TASK: Every line from the start of the data through the line containing "align-items:center; gap:5px; font-size:12px;" should be retyped exactly; the pictures should not.

Screenshot and code edit data:
·····

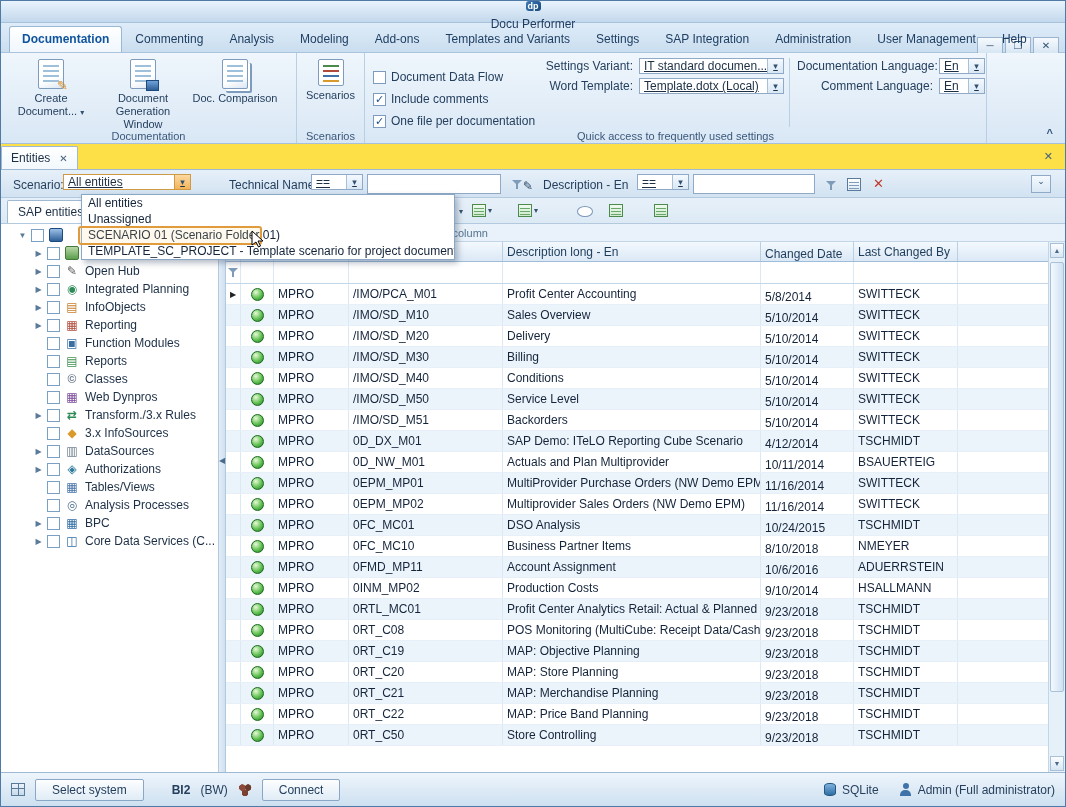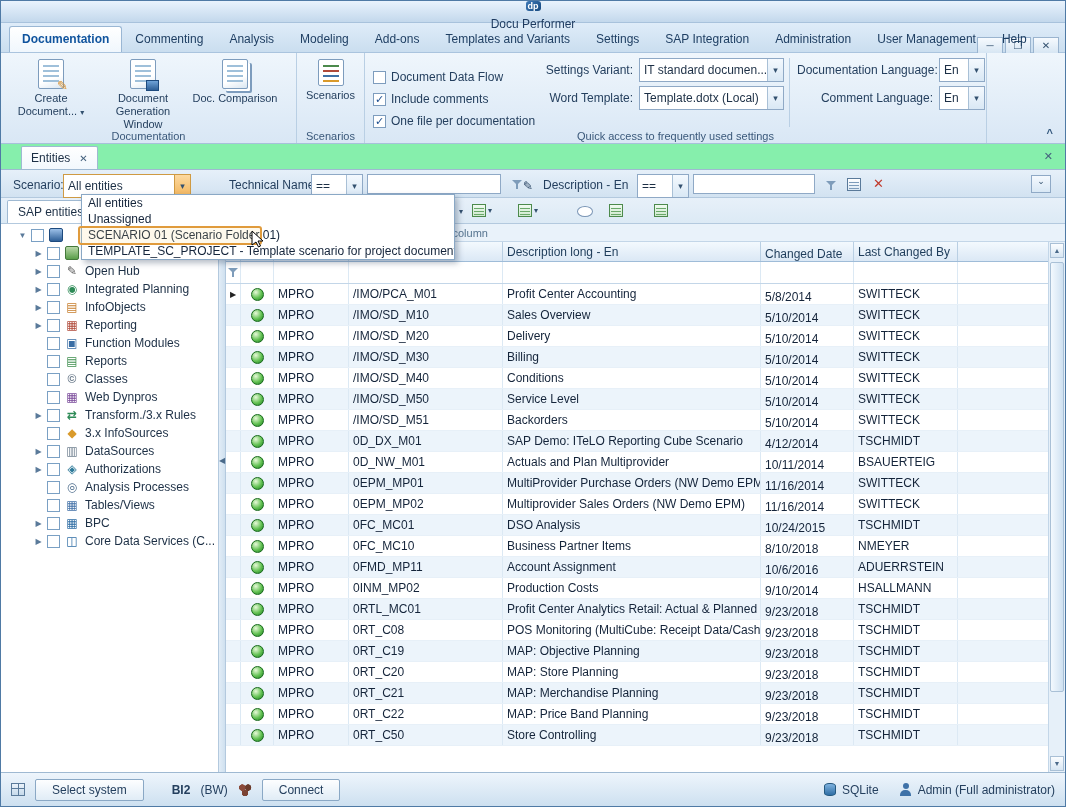--- a/index.html
+++ b/index.html
@@ -34,35 +34,35 @@
   .bicon.scen { height:27px; background:#fff; }
   .bicon.scen::before { background:#4c8a4c; box-shadow:0 5px 0 #b04a3a,0 10px 0 #3f72a8,0 15px 0 #d99a2b; }
   .mini-caret { font-size:8px; color:#33516f; }
   .chk-col { position:absolute; left:8px; top:17px; display:flex; flex-direction:column; gap:8px; }
   .chk { display:flex; align-items:center; gap:5px; font-size:12px; color:#243f5e; white-space:nowrap; }
   .box { width:13px; height:13px; border:1px solid #7d9cbd; background:#fff; font-size:11px; color:#1d4e8f; line-height:11px; text-align:center; }
   .chk.checked .box::before { content:"✓"; }
   .set-col { position:absolute; left:140px; top:5px; }
   .set-row { display:flex; align-items:center; margin-bottom:4px; }
   .set-label { width:128px; text-align:right; font-size:12px; color:#243f5e; margin-right:6px; white-space:nowrap; }
-  .combo { display:flex; align-items:center; background:#fff; border:1px solid #8fa9c6; font-size:12px; height:24px; color:#1c2f45; }
+  .combo { display:flex; align-items:center; background:#fff; border:1px solid #8fa9c6; font-size:12px; height:16px; color:#1c2f45;text-decoration:underline; }
   .combo .val { padding:0 4px; flex:1; white-space:nowrap; overflow:hidden; }
   .combo .caret { width:16px; align-self:stretch; border-left:1px solid #a9c0d6; background:linear-gradient(#f4f9fe,#d9e8f5); display:flex; align-items:center; justify-content:center; flex:0 0 16px; }
   .combo .caret::after { content:"▾"; font-size:9px; color:#33516f; }
   .combo.open { border-color:#cf9a43; }
   .combo.open .caret { background:linear-gradient(#fcd9a0,#f2b45a); border-left-color:#cf9a43; }
   .set-combo { width:145px; }
   .vsep { position:absolute; left:424px; top:5px; bottom:16px; width:1px; background:#b9cfe4; }
   .lang-col { position:absolute; left:432px; top:5px; }
   .lang-label { width:136px; }
   .lang-combo { width:46px; }
   .ribbon-collapse { position:absolute; right:12px; bottom:4px; font-size:11px; font-weight:bold; color:#34587e; cursor:default; }
 
   
-  .doctab-row { height:26px; background:#86efac; border-bottom:1px solid #9fb9d2; display:flex; align-items:flex-end; padding:0 20px; position:relative; }
+  .doctab-row { height:26px; background:#fde047; border-bottom:1px solid #9fb9d2; display:flex; align-items:flex-end; padding:0 0; position:relative; }
   .doctab { background:linear-gradient(#ffffff,#f2f8fd); border:1px solid #9fb9d2; border-bottom:none; padding:4px 9px 4px; font-size:12px; color:#1c2f45; display:flex; gap:9px; align-items:center; border-radius:2px 2px 0 0; }
   .doctab .x { font-size:10px; color:#44617e; }
   .doctab-close-all { position:absolute; right:12px; top:6px; font-size:11px; color:#44617e; }
 
   
   .filter-bar { height:28px; background:linear-gradient(#e6f0f9,#d2e2f1); border-bottom:1px solid #b3c9de; position:relative; font-size:12px; color:#243f5e; }
   .filter-bar > * { position:absolute; }
   .f-lbl { top:8px; white-space:nowrap; }
   .funnel { width:11px; height:11px; position:relative; display:inline-block; }
   .funnel::before { content:""; position:absolute; left:0; top:1px; border-left:5px solid transparent; border-right:5px solid transparent; border-top:5px solid #7e9cba; }
@@ -406,28 +406,28 @@
         </div>
         <div class="tree-row">
           <span class="chev">▶</span>
           <span class="tchk"></span>
           <span class="tico ic-authorizations"></span>
           <span>Authorizations</span>
         </div>
         <div class="tree-row">
           <span class="chev"></span>
           <span class="tchk"></span>
+          <span class="tico ic-tables"></span>
+          <span>Tables/Views</span>
+        </div>
+        <div class="tree-row">
+          <span class="chev"></span>
+          <span class="tchk"></span>
           <span class="tico ic-analysis"></span>
           <span>Analysis Processes</span>
-        </div>
-        <div class="tree-row">
-          <span class="chev"></span>
-          <span class="tchk"></span>
-          <span class="tico ic-tables"></span>
-          <span>Tables/Views</span>
         </div>
         <div class="tree-row">
           <span class="chev">▶</span>
           <span class="tchk"></span>
           <span class="tico ic-bpc"></span>
           <span>BPC</span>
         </div>
         <div class="tree-row">
           <span class="chev">▶</span>
           <span class="tchk"></span>

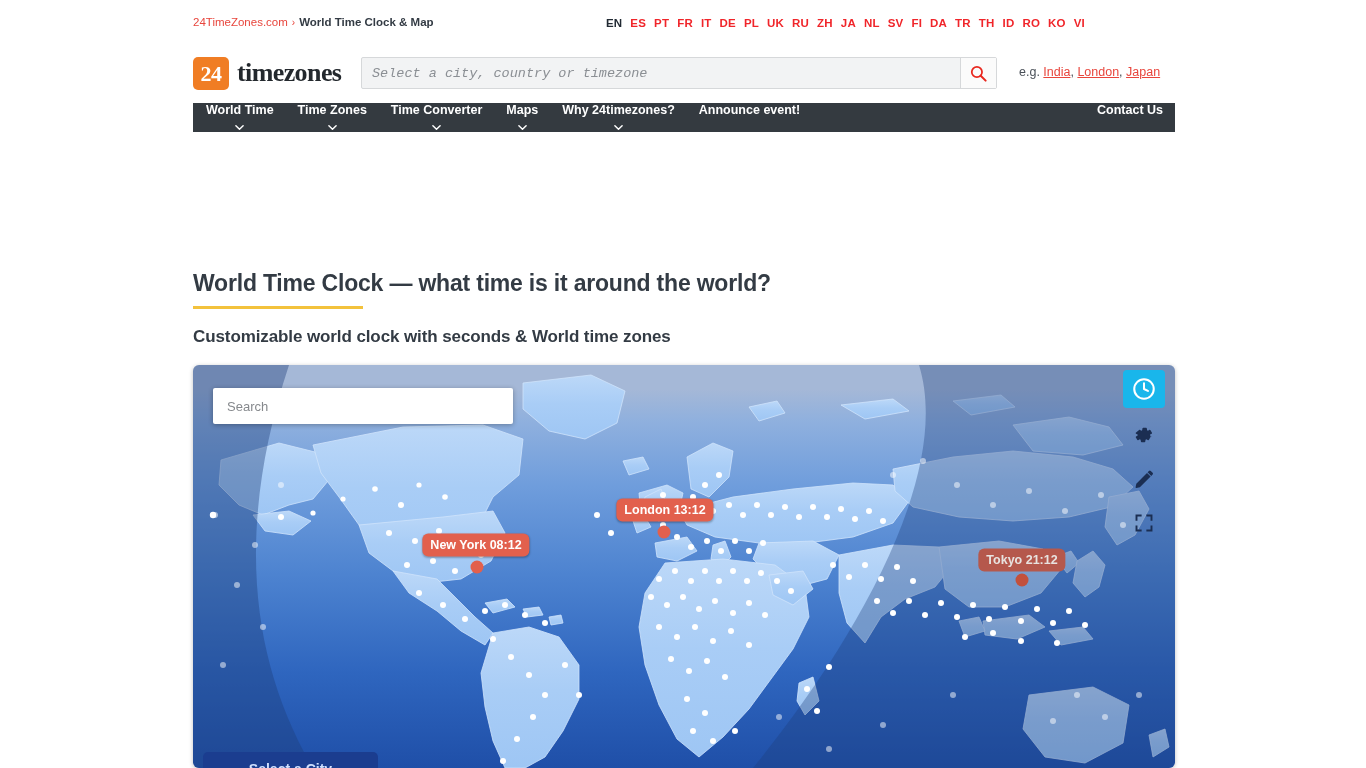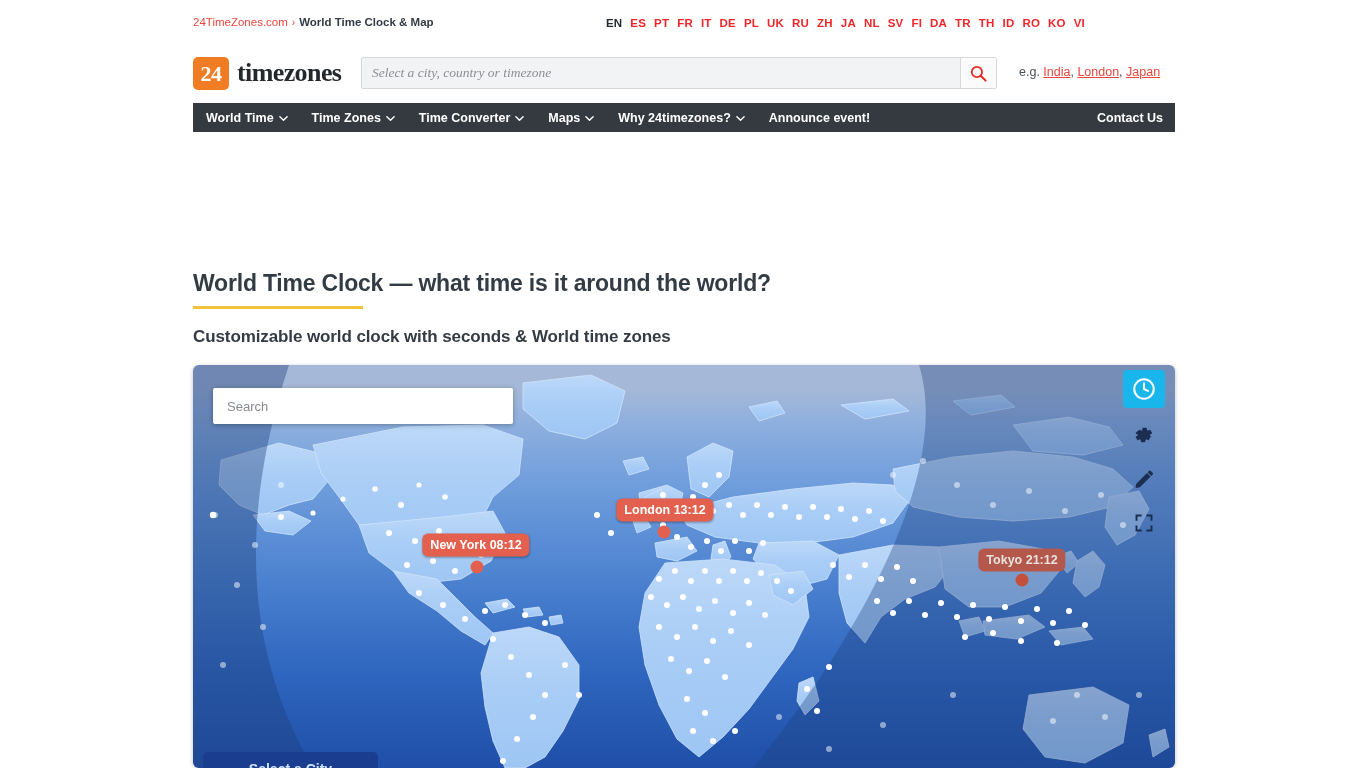--- a/index.html
+++ b/index.html
@@ -47,42 +47,42 @@
     margin-left: 8px; font-size: 26px; font-weight: 700; color:#23282d;
     letter-spacing: -0.6px;
   }
   .searchwrap {
     position: absolute; left: 168px; top: 5px; width: 636px; height: 32px;
     display:flex; border:1px solid #d6d8da; background:#f2f3f4; border-radius:2px;
   }
   .searchwrap input {
     flex: 1; border: none; outline: none; background: transparent;
     padding: 0 10px; font-size: 13.5px; font-style: italic; color:#8b8f94;
-    font-family: Liberation Serif, serif;
+    font-family: Liberation Mono, monospace;
   }
   .searchwrap input::placeholder { color:#8b8f94; font-style: italic; }
   .search-btn {
     width: 36px; border-left: 1px solid #d6d8da; background:#fbfbfb;
     display:flex; align-items:center; justify-content:center; cursor:pointer;
   }
   .examples {
     position:absolute; left: 826px; top: 13px; font-size: 12.5px; color:#4a5058;
     white-space: nowrap;
   }
   .examples a { color:#e8453c; text-decoration: underline; }
 
   
   .nav {
     position: absolute; left: 193px; top: 103px; width: 982px; height: 29px;
     background: #343a40; display:flex; align-items:center;
   }
   .nav-item {
     display:flex; align-items:center; gap:5px;
     color:#ffffff; font-size: 12.5px; font-weight: 700;
-    padding: 0 12px; height: 29px; cursor: pointer; white-space: nowrap;
+    padding: 0 12px; height: 29px; cursor: pointer; white-space: nowrap; flex-direction: column;
   }
   .nav-item:first-child { padding-left: 13px; }
   .nav-right { margin-left:auto; }
   .chev { display:inline-block; width:9px; height:9px; position:relative; top:-1px; }
 
   
   .adslot { position:absolute; left:193px; top:142px; width:982px; height:110px; background:#fff; }
 
   
   .h1 {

·····

RESPONSE TO THE TASK:
--- a/index.html
+++ b/index.html
@@ -34,35 +34,35 @@
   .bicon.scen { height:27px; background:#fff; }
   .bicon.scen::before { background:#4c8a4c; box-shadow:0 5px 0 #b04a3a,0 10px 0 #3f72a8,0 15px 0 #d99a2b; }
   .mini-caret { font-size:8px; color:#33516f; }
   .chk-col { position:absolute; left:8px; top:17px; display:flex; flex-direction:column; gap:8px; }
   .chk { display:flex; align-items:center; gap:5px; font-size:12px; color:#243f5e; white-space:nowrap; }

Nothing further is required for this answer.